On that same podcast, Altman gave some rationale for his description of AI as “smart” saying, “Of course, it’s smarter than us…it can do things we can’t.” To that end, both me and Sam’s precious chat-bot are far dumber than a pigeon as neither of us can fly, and our intellects pale to that of the mighty boom crane because we can’t lift steel girders to the top of a building.
I’m being facetious of course, though I do believe that large language models are dumber than a bird, and on about the same level of a crane, but I am striking at the truth that data and code can not be “smart”, not like we can.
It would be odd to describe the most recent edition of the encyclopedia Britannica as “smarter” than the last one, because “smart” is a multifaceted trait which means something more than being able to recite a large amount of learned information, which is really the only thing an AI can do.
I have read hundreds of tweets from tech bros to try and understand the AI supremacist perspective, but I can’t understand how a person could believe something so anti-human. I don’t know how a man could ever accept his inferiority to a machine.
For me it just keeps coming back to this: did we not all learn the same story in elementary school?
The story of John Henry has remained shockingly consistent for the last 150 years, from the folk song to the Disney cartoon to the story that I really hope first graders are still taught in school. But if you haven’t heard it, the basics go as follows:
John Henry is an American folk hero who, as the story goes, was working on the construction of a railroad tunnel through a mountain, when the captain of the rail laying team brought a steam powered drill to the camp. This new technology threatened to displace most of the workers on the line, so John Henry challenged the captain to a competition to see whether he or the drill could drive steel faster. John Henry took a hammer in each hand and prevailed against the drill. But, he died soon after.

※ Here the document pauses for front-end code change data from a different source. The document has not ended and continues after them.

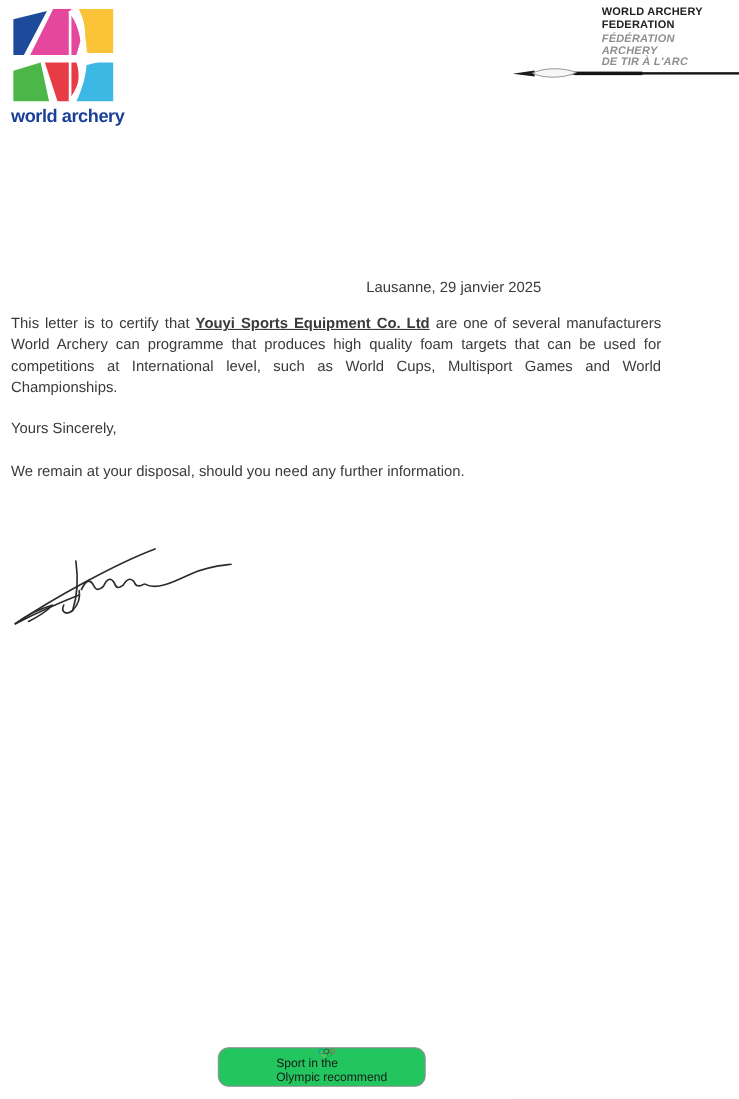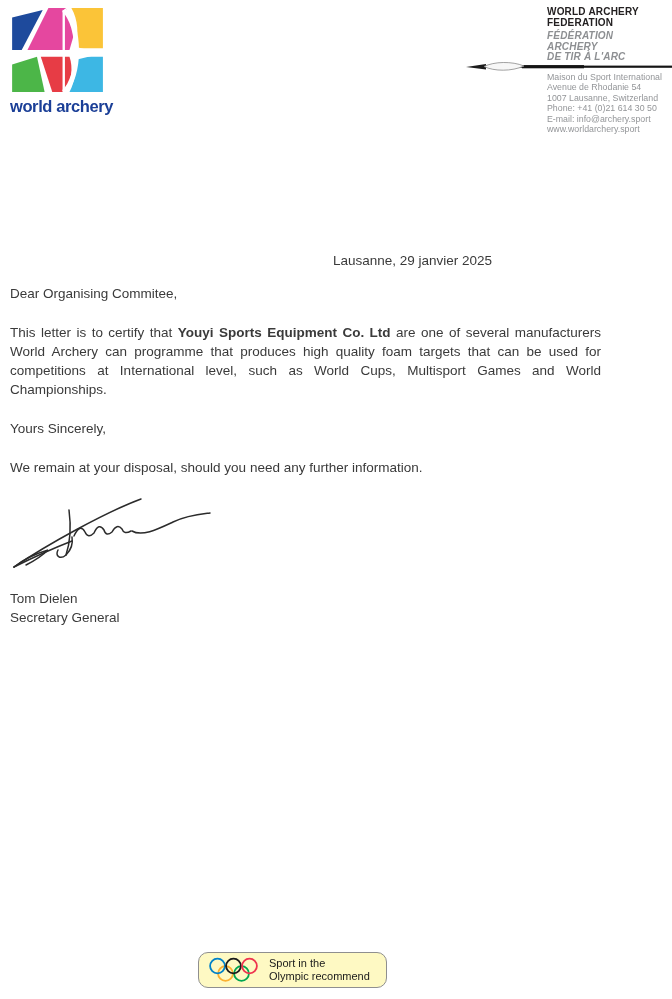--- a/index.html
+++ b/index.html
@@ -21,28 +21,28 @@
   .org-fr{margin-top:3px;font-style:italic;}
   .org-fr div{font-size:10px;font-weight:700;color:#8d8f92;letter-spacing:0.2px;}
   .arrow{position:absolute;left:466px;top:60px;}
   .address{position:absolute;left:547px;top:72px;line-height:10.4px;}
   .address div{font-size:8.8px;color:#939598;white-space:nowrap;}
   
   .dateline{position:absolute;left:333px;top:207px;font-size:13.5px;margin-top:46px;}
   .body{position:absolute;left:10px;top:284px;width:591px;font-size:13.5px;line-height:19.3px;}
   .body p{margin:0 0 19.3px 0;}
   .para{text-align:justify;}
-  .b{font-weight:700;}
+  .b{font-weight:700;text-decoration:underline;}
   .signature{position:absolute;left:8px;top:487px;}
   .signer{position:absolute;left:10px;top:589px;font-size:13.5px;line-height:19.3px;}
   
   .badge{
     position:absolute;left:198px;top:952px;width:189px;height:36px;
-    border:1.5px solid #8f8f8f;border-radius:10px;background:#fef9c3;
-    display:flex;align-items:center;padding:0 0 0 9px;box-sizing:border-box;
+    border:1.5px solid #8f8f8f;border-radius:10px;background:#22c55e;
+    display:flex;align-items:center;padding:0 0 0 9px;box-sizing:border-box;flex-direction:column;
   }
   .badge-text{margin-left:9px;font-size:11px;line-height:13px;color:#1a1a1a;}
 </style>
 </head>
 <body>
 
 <div class="page">
 
   <div class="logo">
     <svg width="96" height="86" viewBox="0 0 100 90">
@@ -71,54 +71,41 @@
     </div>
   </div>
 
   <svg class="arrow" width="206" height="13" viewBox="0 0 206 13">
     <polygon points="0,7 20,4 20,9.5" fill="#1c1c1c"></polygon>
     <rect x="50" y="5.6" width="156" height="2.2" fill="#151515"></rect>
     <rect x="56" y="5.1" width="62" height="3.2" fill="#151515"></rect>
     <path d="M18,6.5 C28,1.5 46,1 58,6 C46,11.5 28,11.5 18,6.5 Z" fill="#f7f7f7" stroke="#8a8a8a" stroke-width="0.8"></path>
   </svg>
 
-  <div class="address">
-    <div>Maison du Sport International</div>
-    <div>Avenue de Rhodanie 54</div>
-    <div>1007 Lausanne, Switzerland</div>
-    <div>Phone: +41 (0)21 614 30 50</div>
-    <div>E-mail: info@archery.sport</div>
-    <div>www.worldarchery.sport</div>
-  </div>
 
   <div class="dateline">Lausanne, 29 janvier 2025</div>
 
   <div class="body">
-    <p>Dear Organising Commitee,</p>
     <p class="para"><span>This letter is to certify that </span><span class="b">Youyi Sports Equipment Co. Ltd</span><span>  are one of several manufacturers World Archery can programme that produces high quality foam targets that can be used for competitions at International level, such as World Cups, Multisport Games and World Championships.</span></p>
     <p>Yours Sincerely,</p>
     <p>We remain at your disposal, should you need any further information.</p>
   </div>
 
   <svg class="signature" width="205" height="90" viewBox="0 0 205 90">
     <g stroke="#2b2b2b" stroke-width="1.5" fill="none" stroke-linecap="round">
       <path d="M6,80 C40,57 98,25 133,12"></path>
       <path d="M6,80 C24,71 46,61 64,54"></path>
       <path d="M6,80 C16,72 30,66 40,63 C34,69 26,74 18,78"></path>
       <path d="M61,23 C63,38 63,53 58,68"></path>
       <path d="M50,63 C47,69 52,73 58,68 C63,63 65,56 64,50"></path>
       <path d="M66,49 q6,-13 11,-4 q3,7 9,1 q5,-11 10,-3 q2,7 8,2 q5,-9 10,-3 q2,6 9,2"></path>
       <path d="M124,44 C134,50 150,42 165,35 C180,28 194,27 202,26"></path>
     </g>
   </svg>
 
-  <div class="signer">
-    <div>Tom Dielen</div>
-    <div>Secretary General</div>
-  </div>
 
   <div class="badge">
     <svg width="52" height="26" viewBox="0 0 52 26">
       <g fill="none" stroke-width="1.8">
         <circle cx="17.5" cy="16.5" r="7.4" stroke="#fcb131"></circle>
         <circle cx="33.5" cy="16.5" r="7.4" stroke="#00a651"></circle>
         <circle cx="9.5" cy="9" r="7.4" stroke="#0081c8"></circle>
         <circle cx="25.5" cy="9" r="7.4" stroke="#1a1a1a"></circle>
         <circle cx="41.5" cy="9" r="7.4" stroke="#ee334e"></circle>
       </g>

Though the story likely originated among African-American communities, it’s become ubiquitous in American culture, ubiquitous enough that I don’t remember learning it; it feels like something I’ve always known, and as of late, it’s something I find myself thinking about a lot when I look at the news.
Maybe it’s me, maybe the story of John Henry is not as woven into the fabric of American identity as I think it is, but I can’t help but see steam drills every time I hear talk of AI worming itself into our lives and work.
AI is, for one, literally performing the same function of taking jobs from human workers as the machines of the Industrial Revolution, but unlike a steam drill, AI also has the power to displace people from other human functions. Increasingly the position of friend and student are being replaced by Chat-bots.
I’m anxious about the world I’ll have to live in. I’m worried that one day I might seek care from a doctor who cheated through school with AI, and maybe more than anything I’m worried that there’ll be no one new to meet in the “smart” AI powered future, that everyone will have turned inwards to themselves and to AI companions.
But, as much as I’m anxious I’m twice as mad, because as my space in the future melts beneath me, I’m being told that it’s a good thing. I am, in the mind of Silicon Valley billionaires and their sycophantic investors, an inferior product to new AIs, and worse still people believe them.
At a time when AI stands to reshape the world and your place in it, you can’t just lay down and let it happen. For me at least I’ll try as well I can to listen to the stories I was told as a child, which ask me to be belligerent in face of replacement, which depend I live by the words of the old folk ballad:
“Before he let that steam drill beat him down,
Said he’d die with his hammer in his hand.”